Letters to the Editor: 6/27/19 - 27 East

Letters

Letters to the Editor: 6/27/19

Worst Fears

Dear Editor,

The worst fears many have had about the future at East Hampton airport have quadrupled. Imagine four times the current air traffic operating out of that airport. It is unimaginable, but it is possible.

The new chief of air traffic control at KHTO revealed to the airport manager that, based on traffic on the busiest day in 2018, the control tower could handle four times that number of flights, that would be two arriving and  two departing flights over the course of just one minute. That is a contradiction of information the former chief of air traffic control said publicly last year, that the current mix of rotor and fixed wing traffic funneled into narrow air corridors is dangerous.

Of course, a few tweaks would be needed at KHTO, like a terminal dedicated only to helicopters, paving a larger area around terminals, relocating or raising the height of the air traffic control tower, enlarging automobile parking and carving out and paving over a far greater area for jets to park overnight! All of these demands have been floated by airport proponents during public airport management advisory committee meetings; such suggestions are never called expansion or capacity building but removing current constraints on the ground is exactly what that means.

The airport serves primarily transient air traffic, at the expense of the well-being of residents and our economic engine, our precious but threatened environment. People, not profit for out- of state air commuter operators and their environmentally ignorant or callously selfish (or both) passengers must take precedence. Close KHTO in 2021.

Thank you

Patricia Currie

Sag Harbor

 

Not Us vs. Them

Dear Kathryn,

First I would like to thank everyone who came out to vote.

During my recent campaign for village trustee, I became much more aware that this is a small town whose residents, and those of neighboring communities, share a common goal: namely to not mess up a good thing.

I don’t think that things like how long you have lived here, or if you are or are not in the fire department, etc., should come into play in what I perceive to be the overarching aim of keeping this a great place, while dealing with the realities of natural growth and inevitable change.

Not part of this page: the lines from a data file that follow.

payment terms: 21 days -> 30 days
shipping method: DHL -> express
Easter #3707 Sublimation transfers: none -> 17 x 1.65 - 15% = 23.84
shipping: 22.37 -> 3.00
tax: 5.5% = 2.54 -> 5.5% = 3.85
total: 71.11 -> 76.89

I hope to reach out to one and all in an effort to identify and strengthen what we have in common, rather than focus on perceived differences.

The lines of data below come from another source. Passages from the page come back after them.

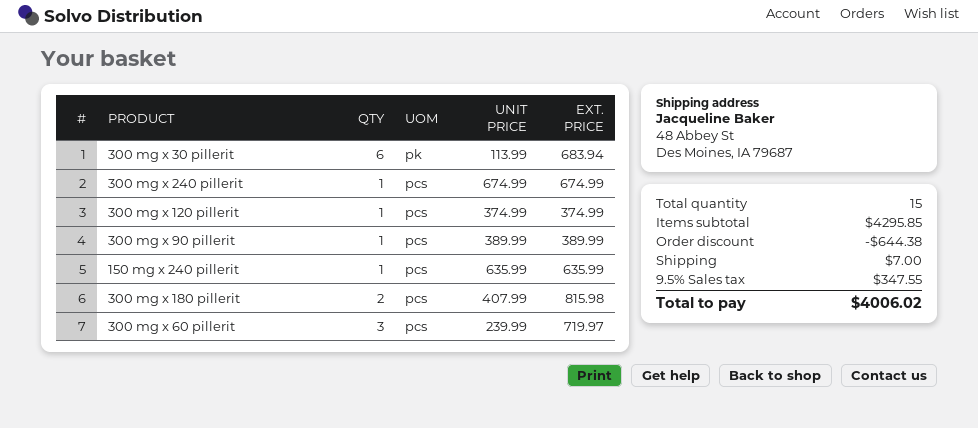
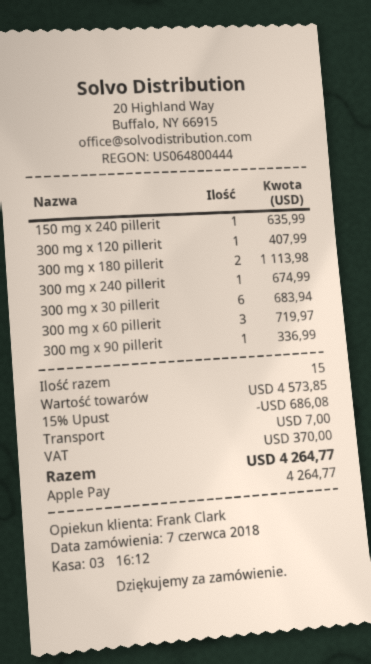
300 mg x 120 pillerit: 1 for 374.99 -> 1 for 407.99
300 mg x 90 pillerit: 1 for 389.99 -> 1 for 336.99
300 mg x 180 pillerit: 2 for 815.98 -> 2 for 1113.98
subtotal: 4295.85 -> 4573.85
discount: 644.38 -> 686.08
tax: 347.55 -> 370.00
total: 4006.02 -> 4264.77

Simply put, it’s not us vs. them, but rather as a village and its surrounding communities realizing the common good.

Thank you,

Bob Plumb

Sag Harbor

 

Ghosts of Artificial Wetlands

Dear Kathryn,

It’s too early for Halloween but the ghosts of the 1990s “make believe wetlands” are back again to haunt us. That plan cooked up by Cashin Engineering (cash in, garbage out) went from $9,000 to $315,000 from 1994 to 1999 and was defeated by scientific evidence, not “neighbors fearful of the unknown” as Kevin McAllister stated, in your June 13 issue. He has his failed projects mixed up when he dates the Cashin to 2007, it was defeated in 1999 when the voters voted against it and changed mayors from Pierce Hance to Bill Young.

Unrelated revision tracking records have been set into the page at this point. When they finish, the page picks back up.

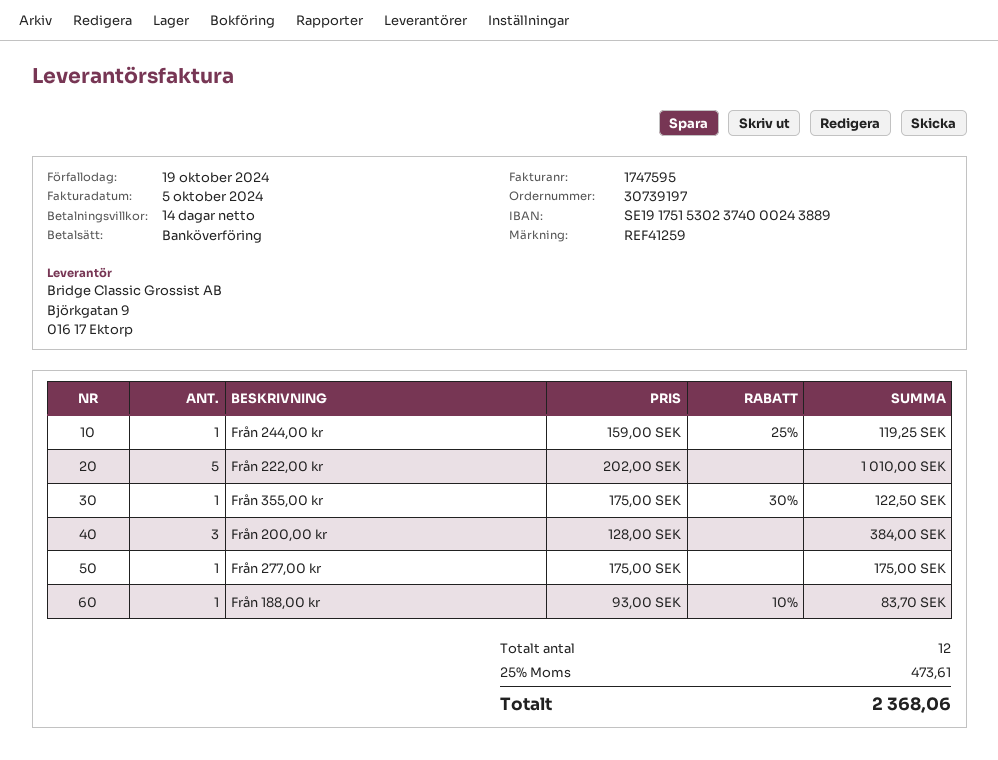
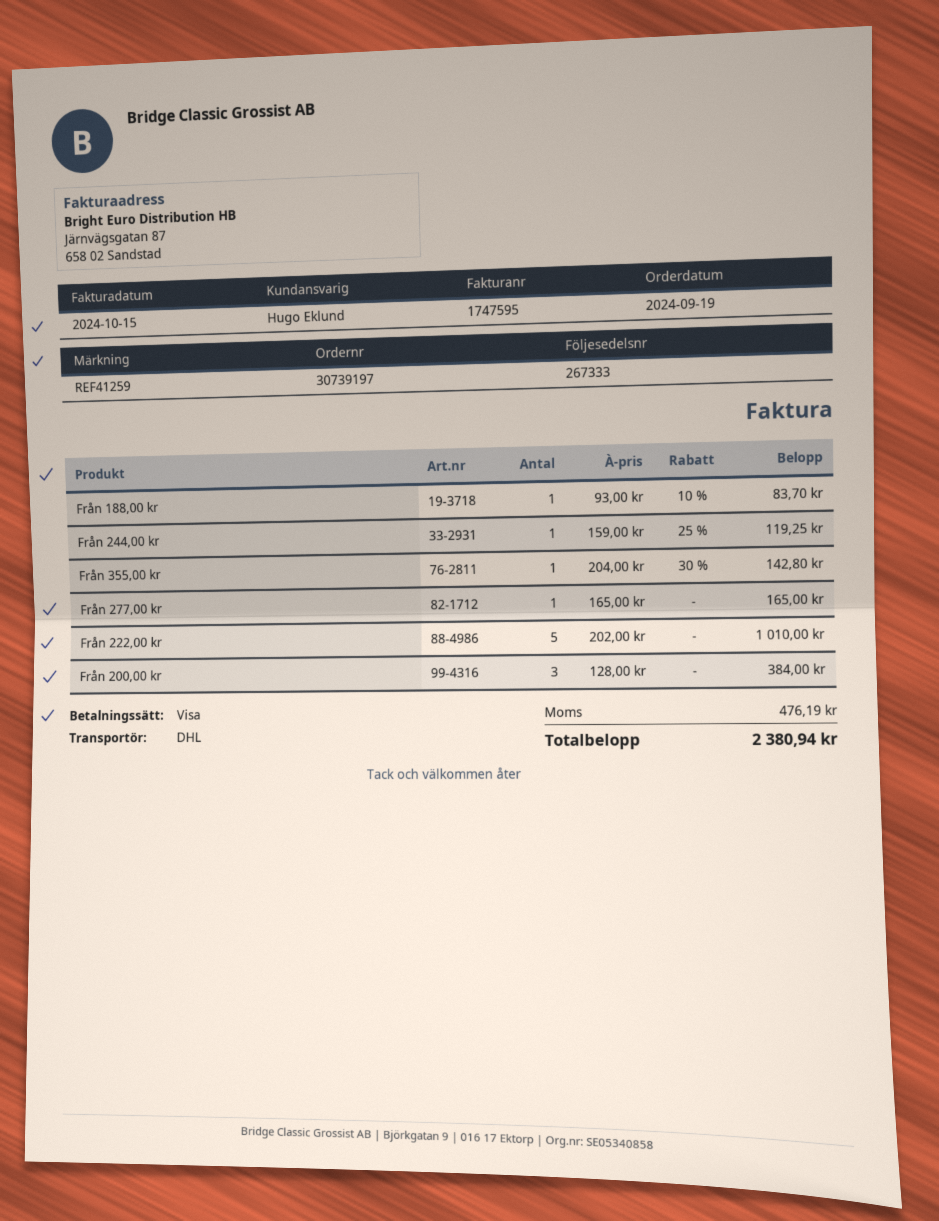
invoice date: 2024-10-05 -> 2024-10-15
payment method: bank transfer -> Visa
Från 355,00 kr: 1 x 175.00 - 30% = 122.50 -> 1 x 204.00 - 30% = 142.80
Från 277,00 kr: 1 x 175.00 = 175.00 -> 1 x 165.00 = 165.00
tax: 473.61 -> 476.19
total: 2368.06 -> 2380.94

I’ll refer you to Larry Penny, then natural resources director for the Town of East Hampton: he quoted an international expert who had done dozens of wetlands experiments around the world. He advised us this type of topography was not viable for reclaiming. Science, not “fear of the unknown,” defeated that plan.

Mr. McAllister also backed the Richard Warren dreen plan, March 8, 2011, that flooded many basements on Bay and Hempstead streets. As I licensed plumber I should have thanked him for all the work he made for me. The “meandering stream” he mentions as part of re- claiming the wetland is not on the east side where the proposed plan is. As 100-year-old photos show, that stream was on the west side, meandering in a north-westerly direction through “Tighe’s Beach” to the north-west corner from the current entrance.

There’s a new stand of phragmites there now, part of the failed dumping of dredge spoils, leaving shards of glass and metal as big as your fist. The mayor ignored concerned citizens for a year-and-a-half and then told us to “talk to Suffolk County,” even though she signed a resolution dated October 24, 2017, that states the Village “agrees that it shall protect, indemnify, and hold harmless the County of Suffolk.”

They still haven’t cleaned up the beach, perhaps the exorcism of June 18th will work its mayoral magic with that.